Work instructions ->
Look through the listing below for the word "yksimielisesti" and copy every line where it occurs.

Given records ->

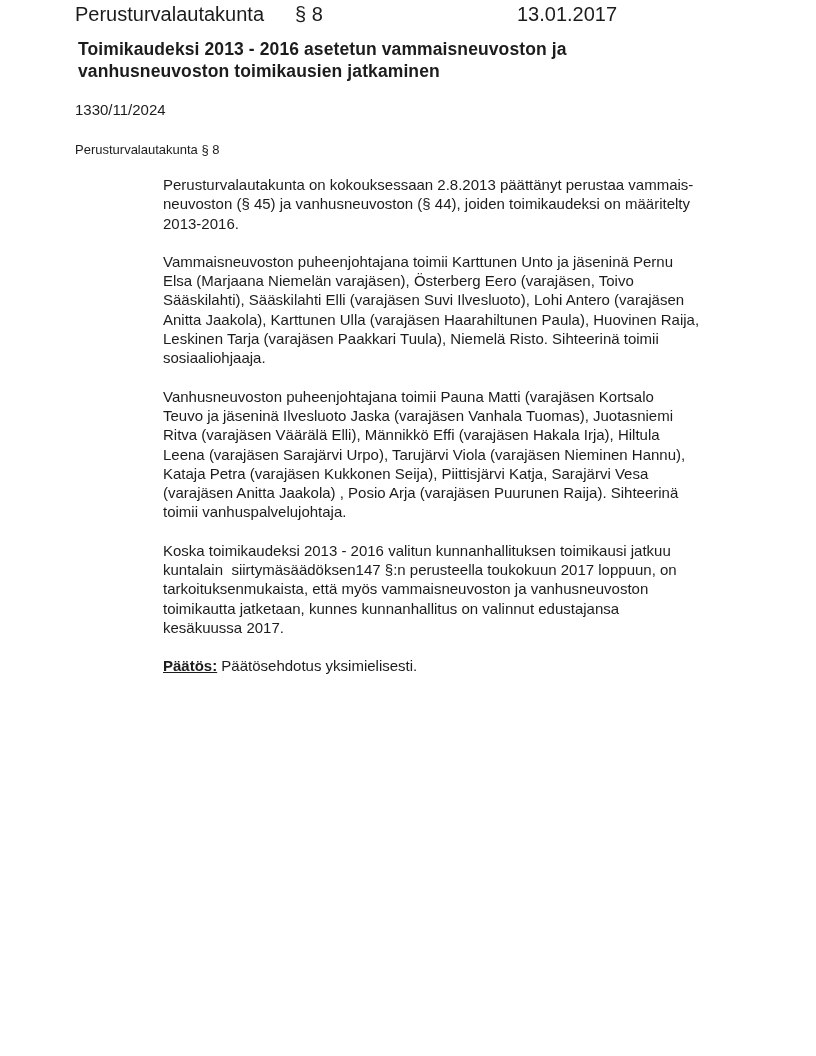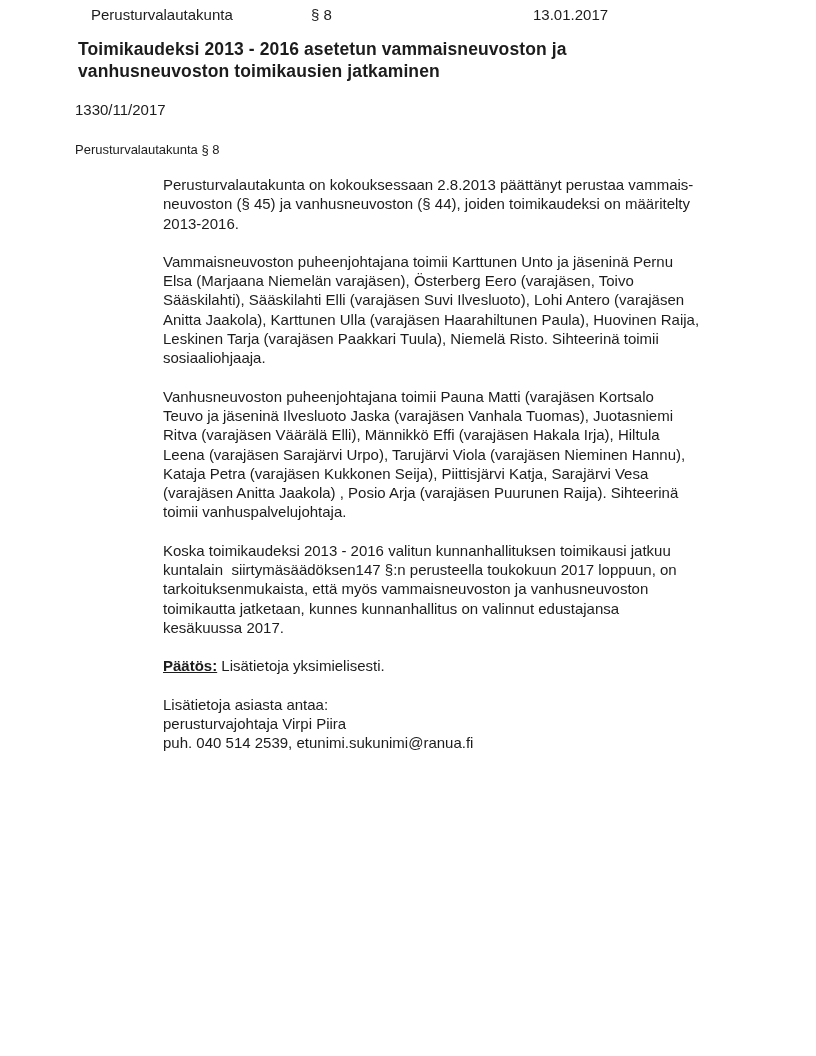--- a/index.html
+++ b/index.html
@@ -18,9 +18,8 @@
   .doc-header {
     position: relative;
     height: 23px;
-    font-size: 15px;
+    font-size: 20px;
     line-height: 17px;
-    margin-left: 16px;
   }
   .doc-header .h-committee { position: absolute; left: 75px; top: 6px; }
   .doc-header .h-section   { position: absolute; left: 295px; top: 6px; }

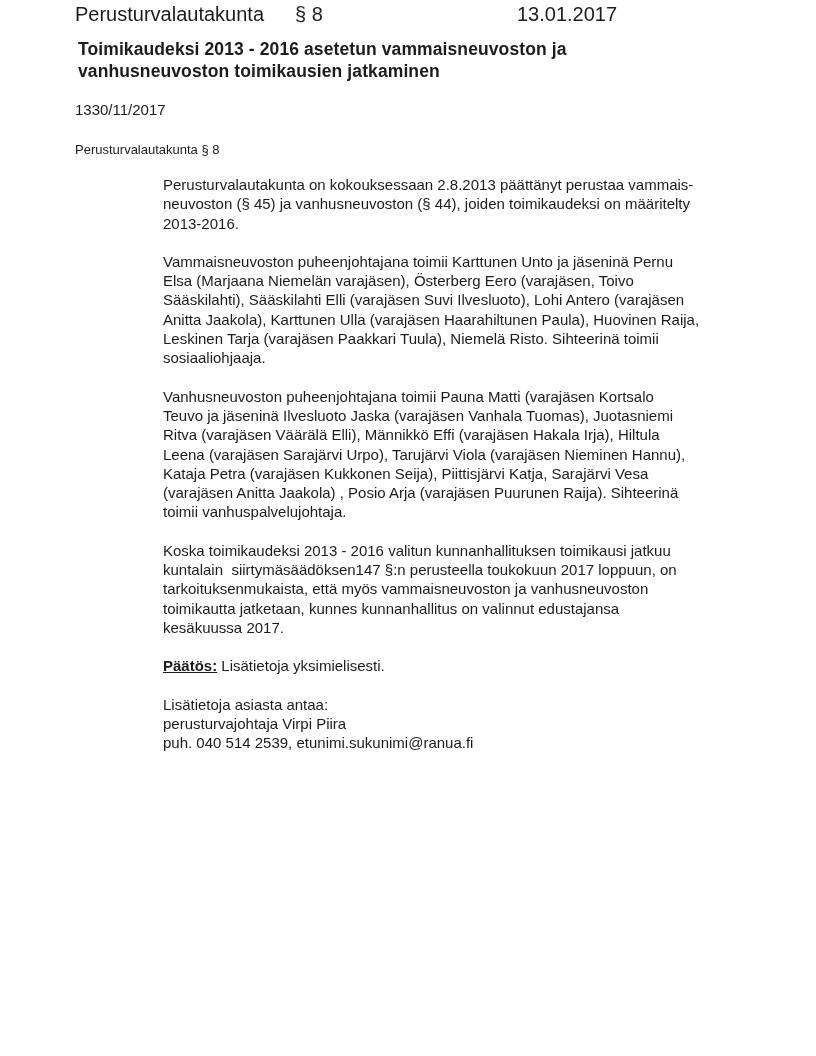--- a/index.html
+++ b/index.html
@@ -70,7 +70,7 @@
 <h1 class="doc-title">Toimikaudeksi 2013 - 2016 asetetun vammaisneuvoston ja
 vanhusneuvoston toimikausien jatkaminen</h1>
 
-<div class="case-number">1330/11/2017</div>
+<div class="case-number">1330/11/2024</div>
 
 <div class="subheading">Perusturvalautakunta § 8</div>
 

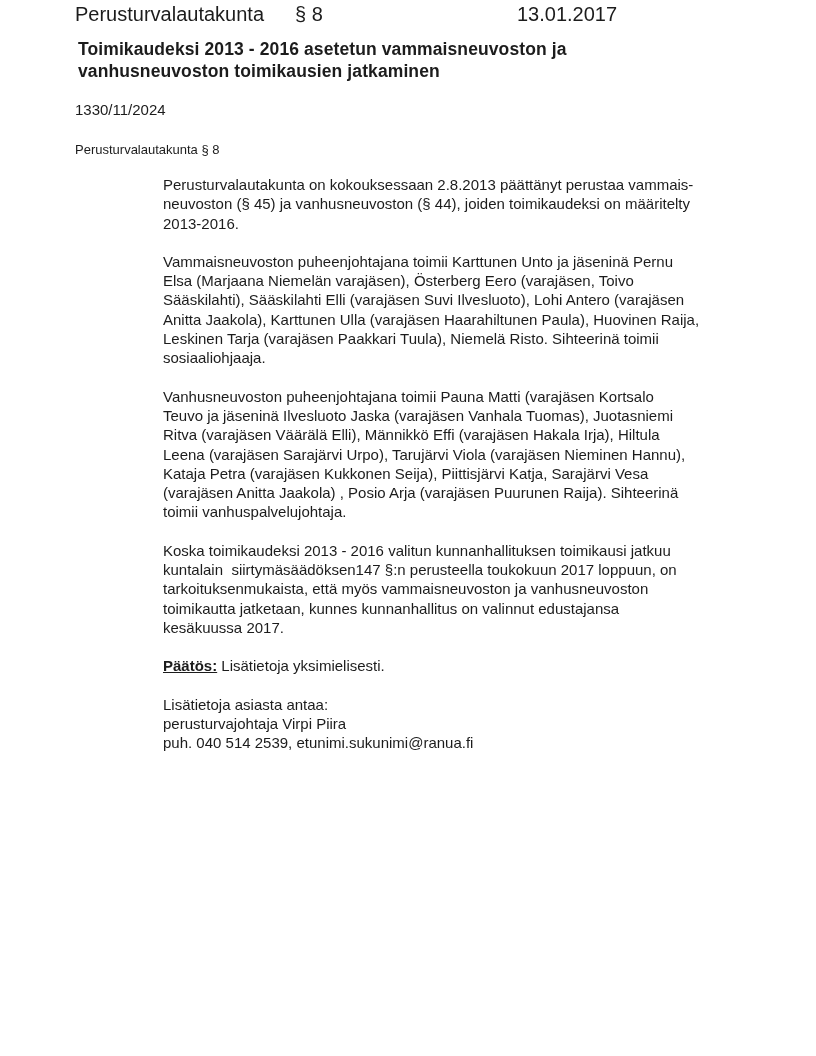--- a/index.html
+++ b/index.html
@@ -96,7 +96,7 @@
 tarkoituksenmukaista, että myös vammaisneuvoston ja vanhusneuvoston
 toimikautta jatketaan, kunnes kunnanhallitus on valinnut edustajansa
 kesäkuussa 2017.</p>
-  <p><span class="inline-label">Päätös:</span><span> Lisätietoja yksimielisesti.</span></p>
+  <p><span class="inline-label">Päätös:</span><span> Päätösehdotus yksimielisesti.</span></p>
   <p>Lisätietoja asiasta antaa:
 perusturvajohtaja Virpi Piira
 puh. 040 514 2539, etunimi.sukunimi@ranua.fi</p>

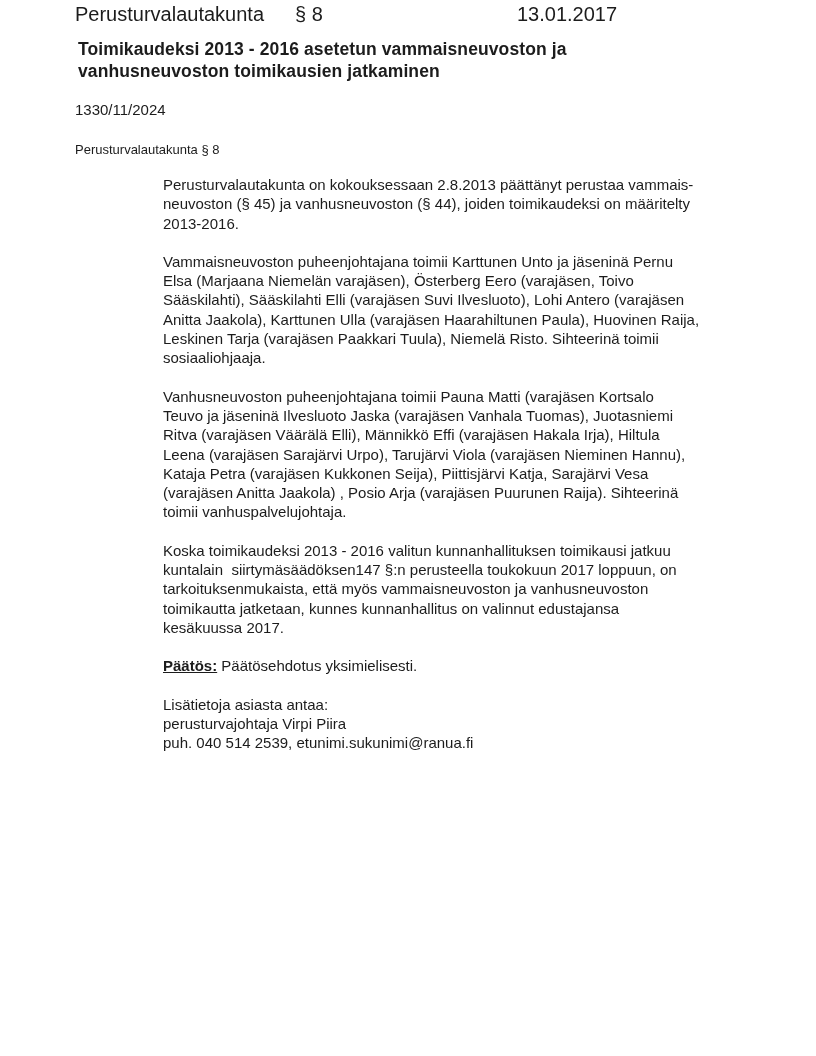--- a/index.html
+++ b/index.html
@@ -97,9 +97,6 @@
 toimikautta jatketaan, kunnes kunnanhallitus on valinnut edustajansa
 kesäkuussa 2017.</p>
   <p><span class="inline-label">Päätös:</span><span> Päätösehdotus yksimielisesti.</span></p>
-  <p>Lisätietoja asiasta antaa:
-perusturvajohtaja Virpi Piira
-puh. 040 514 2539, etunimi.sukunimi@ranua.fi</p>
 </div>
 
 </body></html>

Reply to the exercise ->
-  <p><span class="inline-label">Päätös:</span><span> Lisätietoja yksimielisesti.</span></p>
+  <p><span class="inline-label">Päätös:</span><span> Päätösehdotus yksimielisesti.</span></p>
   <p><span class="inline-label">Päätös:</span><span> Päätösehdotus yksimielisesti.</span></p>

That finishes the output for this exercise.